Your answer must be the records below, reproduced exactly.

**Records provided:**
□ □ □ □

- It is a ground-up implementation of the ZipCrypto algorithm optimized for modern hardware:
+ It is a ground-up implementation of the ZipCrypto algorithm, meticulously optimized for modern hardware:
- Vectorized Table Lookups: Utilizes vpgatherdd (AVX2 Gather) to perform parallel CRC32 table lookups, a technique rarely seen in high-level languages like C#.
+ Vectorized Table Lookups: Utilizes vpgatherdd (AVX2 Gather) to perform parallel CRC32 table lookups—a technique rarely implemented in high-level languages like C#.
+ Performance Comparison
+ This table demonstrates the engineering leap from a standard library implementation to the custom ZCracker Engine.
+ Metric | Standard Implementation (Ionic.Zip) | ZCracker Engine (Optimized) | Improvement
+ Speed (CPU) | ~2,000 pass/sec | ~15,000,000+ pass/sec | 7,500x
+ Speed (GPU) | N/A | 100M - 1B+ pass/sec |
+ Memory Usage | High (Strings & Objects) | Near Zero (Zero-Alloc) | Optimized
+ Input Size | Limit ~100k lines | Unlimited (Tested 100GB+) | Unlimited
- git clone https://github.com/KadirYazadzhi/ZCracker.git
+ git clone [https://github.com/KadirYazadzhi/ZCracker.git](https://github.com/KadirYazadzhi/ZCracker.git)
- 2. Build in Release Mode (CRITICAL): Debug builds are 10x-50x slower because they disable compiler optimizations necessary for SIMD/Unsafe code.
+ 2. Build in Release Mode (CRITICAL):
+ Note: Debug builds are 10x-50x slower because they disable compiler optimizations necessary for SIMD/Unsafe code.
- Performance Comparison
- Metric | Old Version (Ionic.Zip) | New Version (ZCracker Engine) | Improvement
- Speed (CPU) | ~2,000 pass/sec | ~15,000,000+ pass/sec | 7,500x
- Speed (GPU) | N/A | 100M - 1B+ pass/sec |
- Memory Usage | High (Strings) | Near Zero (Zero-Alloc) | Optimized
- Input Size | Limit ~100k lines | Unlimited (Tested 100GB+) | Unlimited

□ □ □ □

**Exercise solution:**
- It is a ground-up implementation of the ZipCrypto algorithm optimized for modern hardware:
+ It is a ground-up implementation of the ZipCrypto algorithm, meticulously optimized for modern hardware:
- Vectorized Table Lookups: Utilizes vpgatherdd (AVX2 Gather) to perform parallel CRC32 table lookups, a technique rarely seen in high-level languages like C#.
+ Vectorized Table Lookups: Utilizes vpgatherdd (AVX2 Gather) to perform parallel CRC32 table lookups—a technique rarely implemented in high-level languages like C#.
+ Performance Comparison
+ This table demonstrates the engineering leap from a standard library implementation to the custom ZCracker Engine.
+ Metric | Standard Implementation (Ionic.Zip) | ZCracker Engine (Optimized) | Improvement
+ Speed (CPU) | ~2,000 pass/sec | ~15,000,000+ pass/sec | 7,500x
+ Speed (GPU) | N/A | 100M - 1B+ pass/sec |
+ Memory Usage | High (Strings & Objects) | Near Zero (Zero-Alloc) | Optimized
+ Input Size | Limit ~100k lines | Unlimited (Tested 100GB+) | Unlimited
- git clone https://github.com/KadirYazadzhi/ZCracker.git
+ git clone [https://github.com/KadirYazadzhi/ZCracker.git](https://github.com/KadirYazadzhi/ZCracker.git)
- 2. Build in Release Mode (CRITICAL): Debug builds are 10x-50x slower because they disable compiler optimizations necessary for SIMD/Unsafe code.
+ 2. Build in Release Mode (CRITICAL):
+ Note: Debug builds are 10x-50x slower because they disable compiler optimizations necessary for SIMD/Unsafe code.
- Performance Comparison
- Metric | Old Version (Ionic.Zip) | New Version (ZCracker Engine) | Improvement
- Speed (CPU) | ~2,000 pass/sec | ~15,000,000+ pass/sec | 7,500x
- Speed (GPU) | N/A | 100M - 1B+ pass/sec |
- Memory Usage | High (Strings) | Near Zero (Zero-Alloc) | Optimized
- Input Size | Limit ~100k lines | Unlimited (Tested 100GB+) | Unlimited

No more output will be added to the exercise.